In terms of the novel's overall design she maps the wretched disintegration of the farm and the family with an unblinking fluency: one is never quite prepared for the next disaster she's got in store. The book seems to have, appropriately enough, an organic force. Ginny, the tyrannized and trivialized daughter, becomes so completely her own character during this story that we seem to be watching a whole life come into focus. What further compels admiration is Smiley's relaxed detailing of rural life: she assumes that the difficulties of hog-farming and the best way to plant tomatoes will rivet our attention, and she's right. 'I spent the morning shampooing the carpet in the living room and the dining room' - who would have guessed that this sentence opens one of the most intriguing chapters in the book?

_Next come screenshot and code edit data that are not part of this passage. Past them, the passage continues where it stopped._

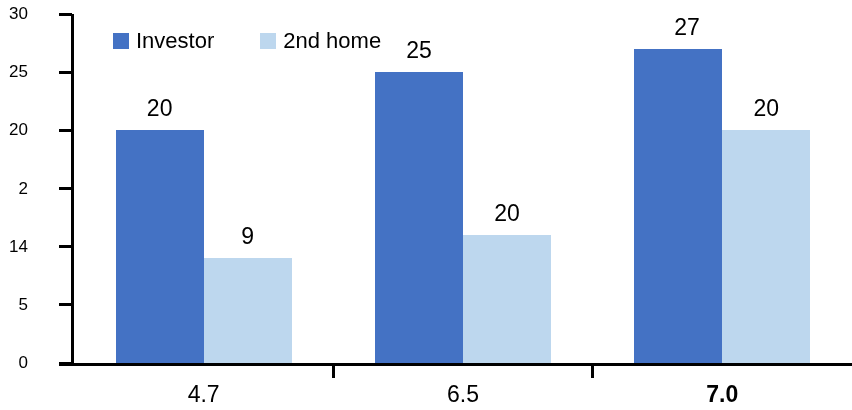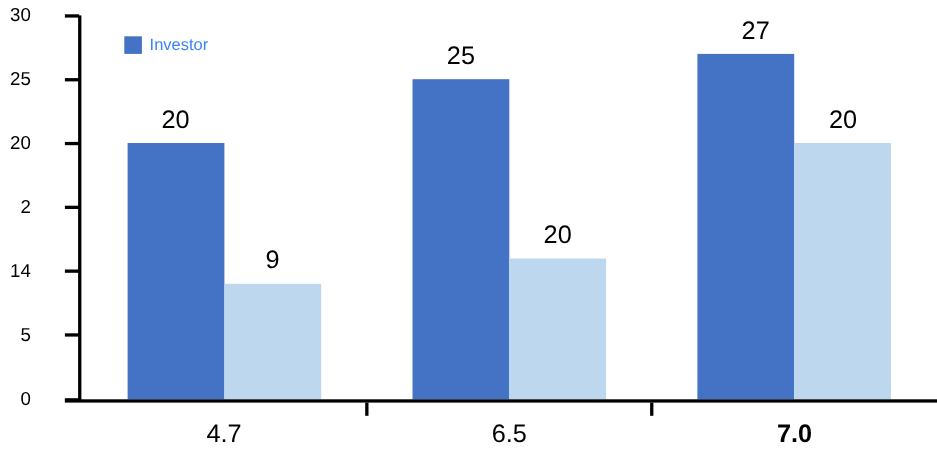--- a/index.html
+++ b/index.html
@@ -123,9 +123,9 @@
   .legend-swatch.investor { background: #4472c4; }
   .legend-swatch.second-home { background: #bdd7ee; }
   .legend-label {
-    font-size: 15px;
+    font-size: 22px;
     line-height: 23px;
-    color: #3b82f6;
+    color: #000000;
     white-space: nowrap;
   }
 </style>

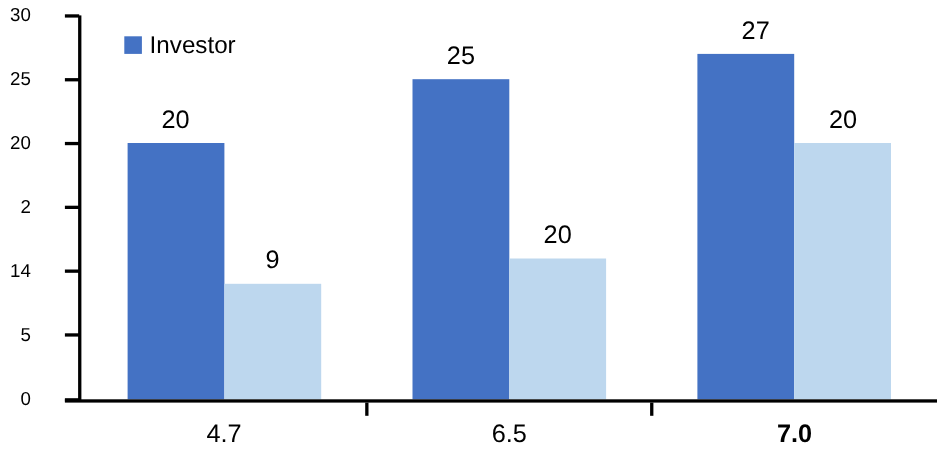--- a/index.html
+++ b/index.html
@@ -188,6 +188,10 @@
         <span class="legend-swatch investor" style="background: rgb(68, 114, 196);"></span>
         <span class="legend-label">Investor</span>
       </div>
+      <div class="legend-entry">
+        <span class="legend-swatch second-home" style="background: rgb(189, 215, 238);"></span>
+        <span class="legend-label">2nd home</span>
+      </div>
     </div>
 
 </div>

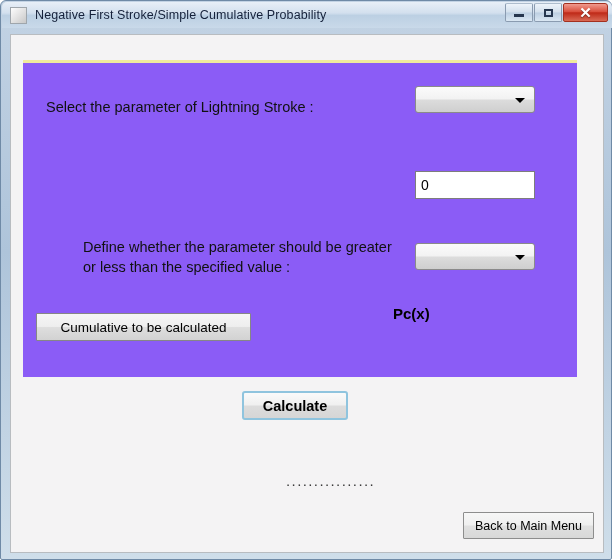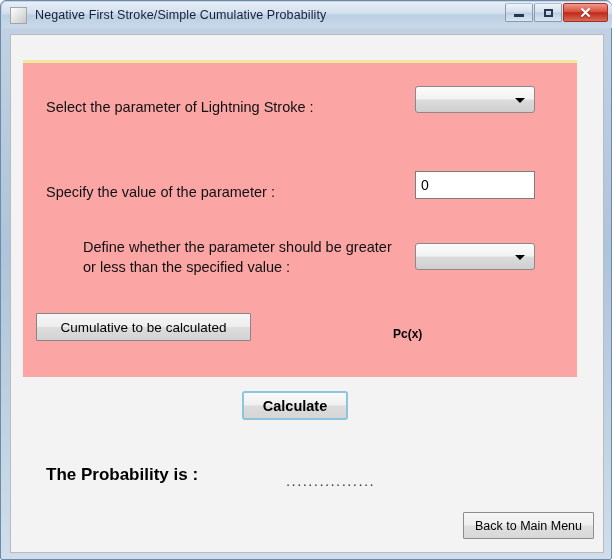--- a/index.html
+++ b/index.html
@@ -126,7 +126,7 @@
     width: 554px;
     height: 317px;
     box-sizing: border-box;
-    background: #fca5a5;
+    background: #8b5cf6;
     border-top: 3px solid #f0ea9e;
   }
 

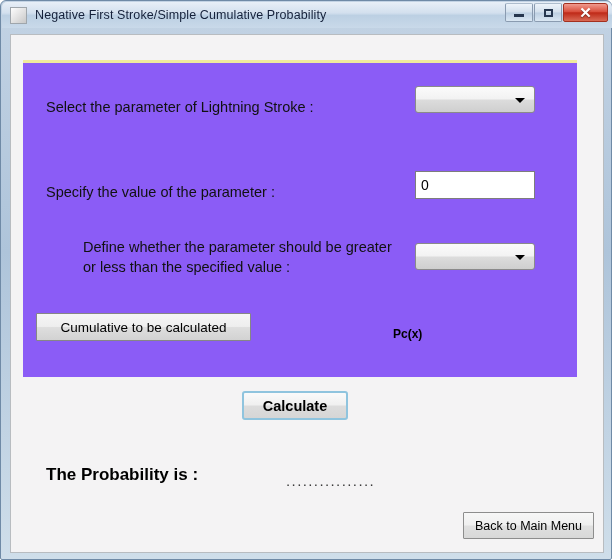--- a/index.html
+++ b/index.html
@@ -291,7 +291,6 @@
         <span class="arrow"></span>
       </div>
 
-      <div class="field-label" id="label-specify-value">Specify the value of the parameter :</div>
 
       <input id="input-parameter-value" type="text" value="0" style="">
 

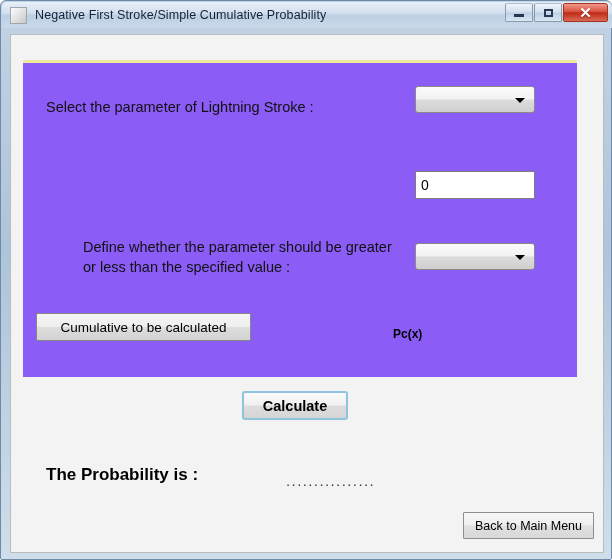--- a/index.html
+++ b/index.html
@@ -199,8 +199,8 @@
   #label-pcx {
     position: absolute;
     left: 370px;
-    top: 264px;
-    font-size: 12px;
+    top: 242px;
+    font-size: 15px;
     font-weight: bold;
     color: #000000;
   }

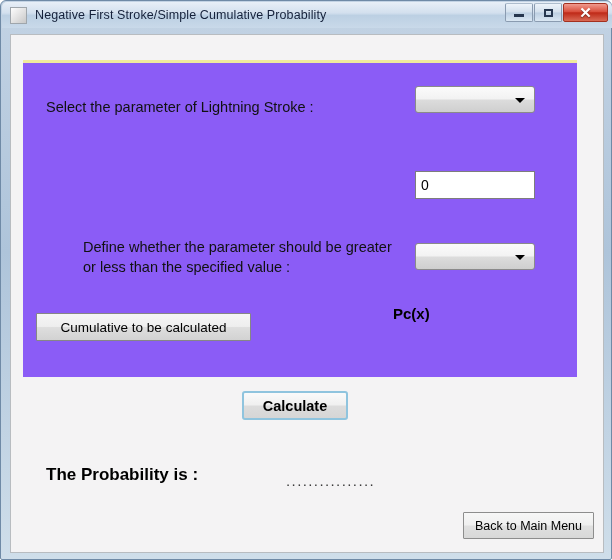--- a/index.html
+++ b/index.html
@@ -309,7 +309,6 @@
 
     <button id="btn-calculate">Calculate</button>
 
-    <div id="label-probability-result-title">The Probability is :</div>
 
     <div id="value-probability-result">................</div>
 

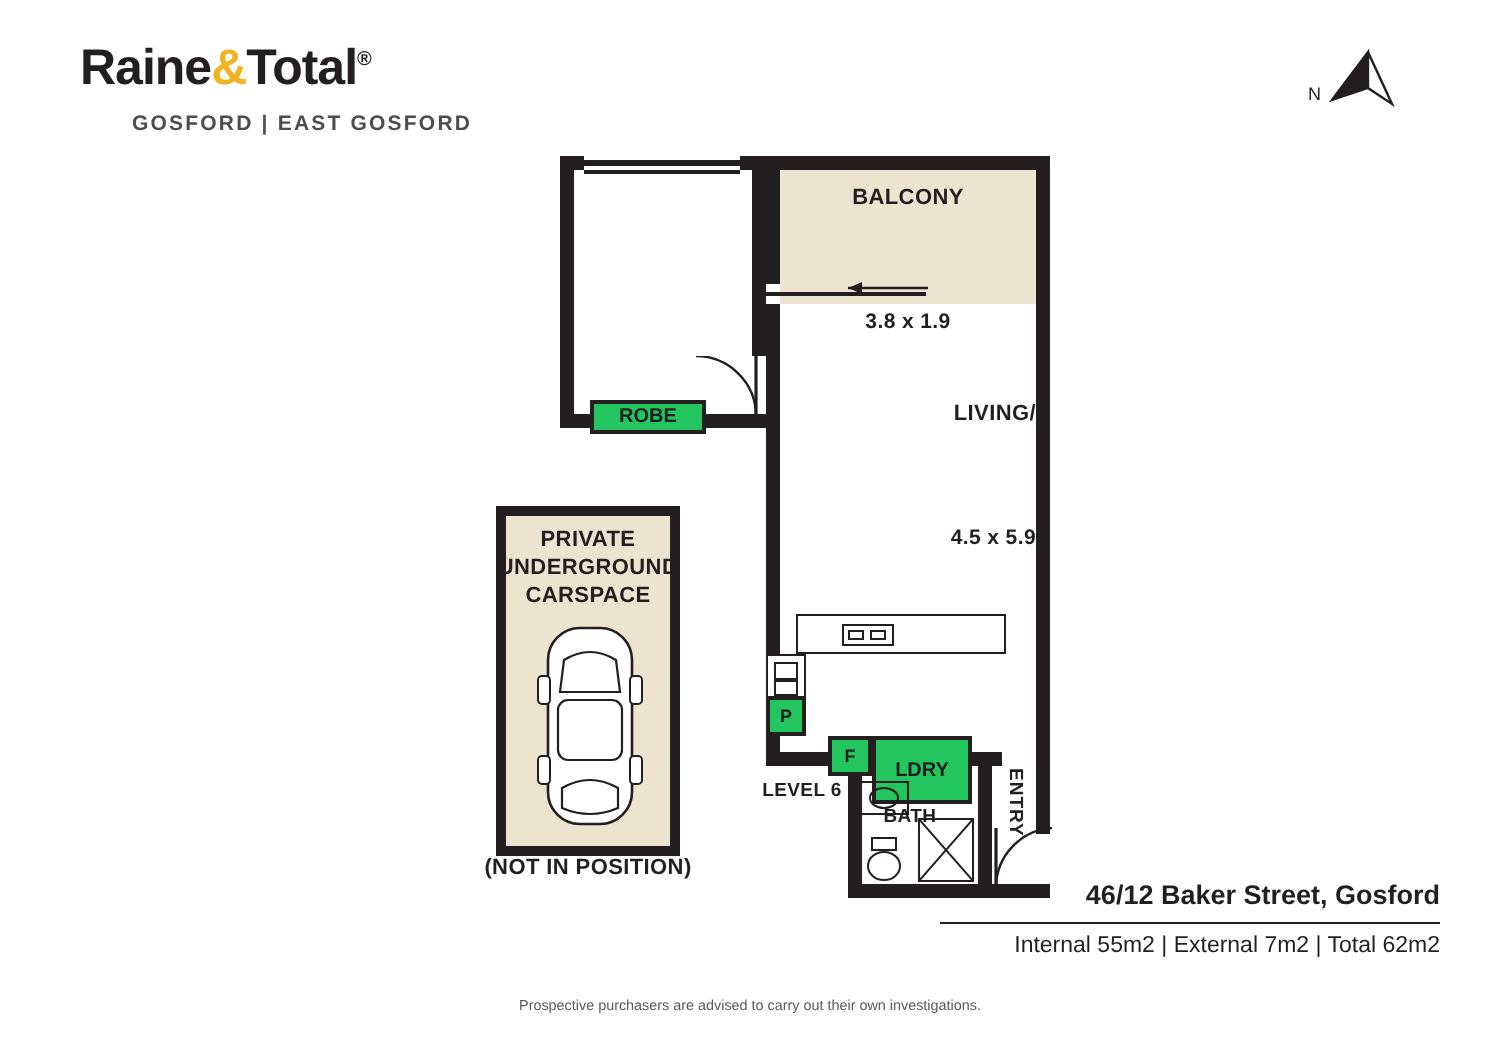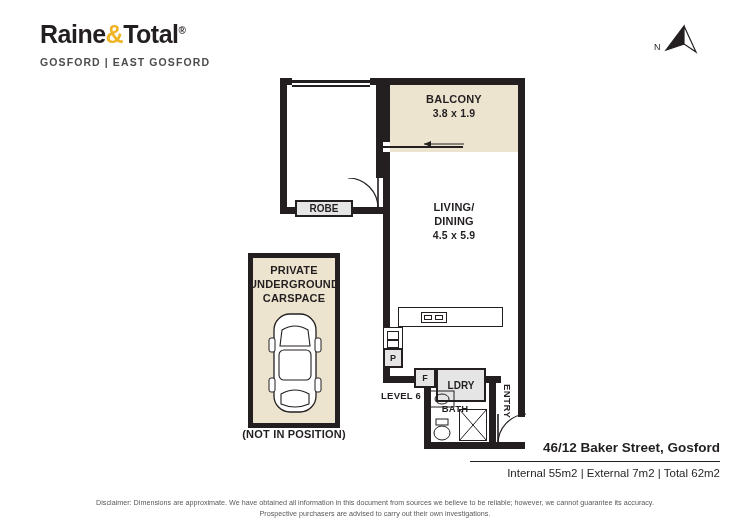--- a/index.html
+++ b/index.html
@@ -49,6 +49,7 @@
     letter-spacing: 1.1px;
     color: #4d4d4f;
     font-weight: bold;
+    margin-left: 26px;
   }
 
   

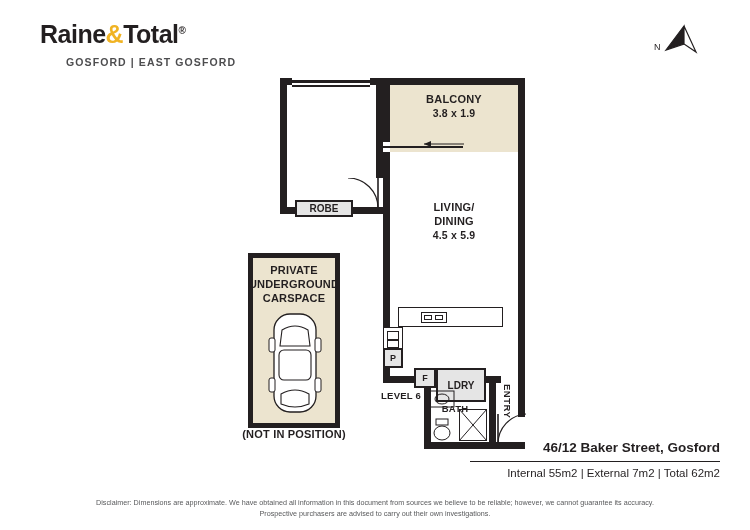--- a/index.html
+++ b/index.html
@@ -110,6 +110,7 @@
   .label .dim {
     font-weight: bold;
     font-size: 10.5px;
+    margin-top: 48px;
   }
   .label-sm {
     font-size: 9.5px;

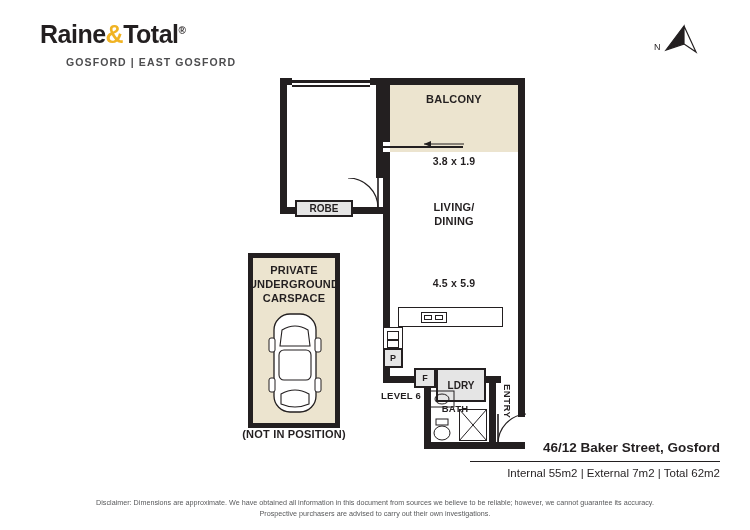--- a/index.html
+++ b/index.html
@@ -119,7 +119,7 @@
   .boxlabel {
     position: absolute;
     border: 2px solid #231f20;
-    background: #e5e5e5;
+    background: #22c55e;
     font-size: 10px;
     font-weight: bold;
     text-align: center;

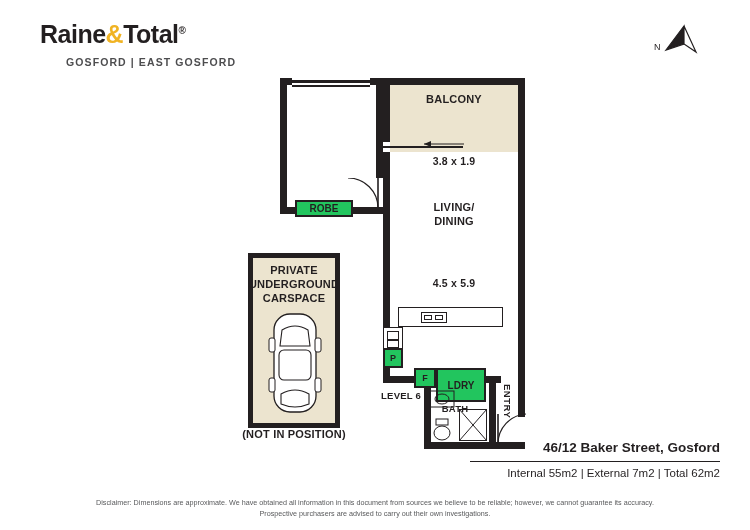--- a/index.html
+++ b/index.html
@@ -325,7 +325,7 @@
       <div class="dim">3.8 x 1.9</div>
     </div>
 
-    <div class="label" style="left:390px; top:201px; width:128px;">
+    <div class="label" style="left:390px; top:201px; width:128px;text-align:right;">
       <div>LIVING/</div>
       <div>DINING</div>
       <div class="dim">4.5 x 5.9</div>

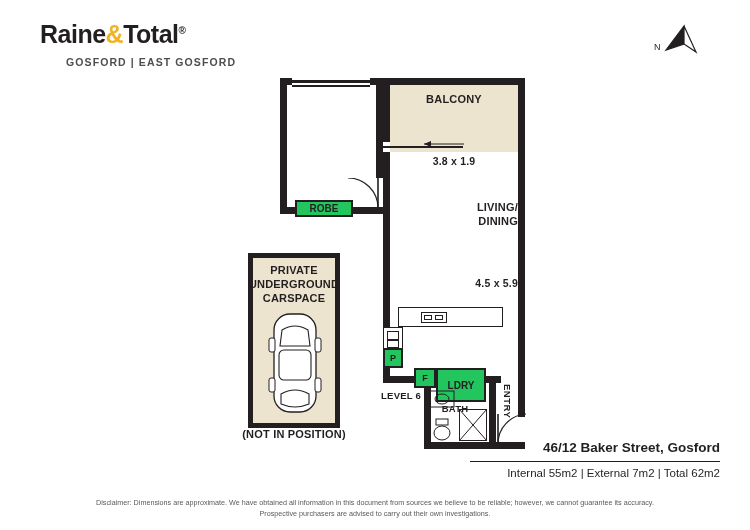--- a/index.html
+++ b/index.html
@@ -327,7 +327,6 @@
 
     <div class="label" style="left:390px; top:201px; width:128px;text-align:right;">
       <div>LIVING/</div>
-      <div>DINING</div>
       <div class="dim">4.5 x 5.9</div>
     </div>
 

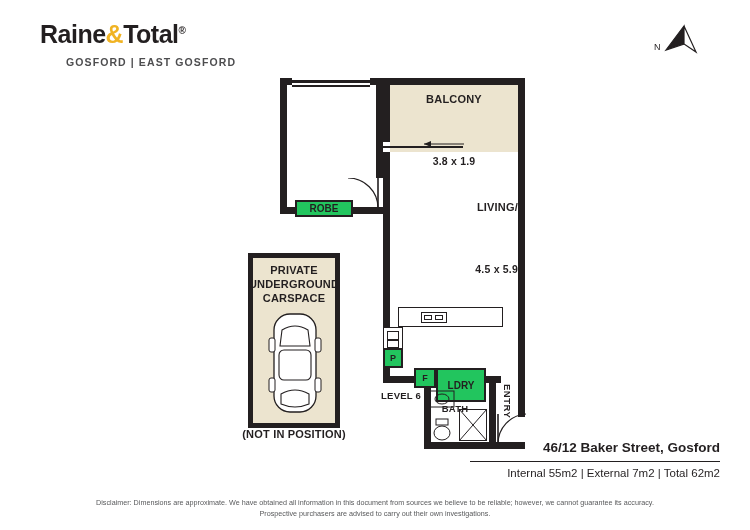--- a/index.html
+++ b/index.html
@@ -362,7 +362,6 @@
   </div>
 
   <div class="disclaimer">
-    <div>Disclaimer: Dimensions are approximate. We have obtained all information in this document from sources we believe to be reliable; however, we cannot guarantee its accuracy.</div>
     <div>Prospective purchasers are advised to carry out their own investigations.</div>
   </div>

A Thousand Acres is just about the saddest story I've ever heard, the memoir of a dutiful daughter who discovers herself - her meaning in life - too late. It's a great American tragedy, about the failure of a family's land and the failure of its love. 'At sixty miles per hour, you could pass our farm in a minute,' are Ginny's opening words. Jane Smiley may have glimpsed such a farm from a speeding car any time, just like anybody else. But unlike the rest of us she slowed and stopped, and wondered what sort of people had made this their own private Iowa.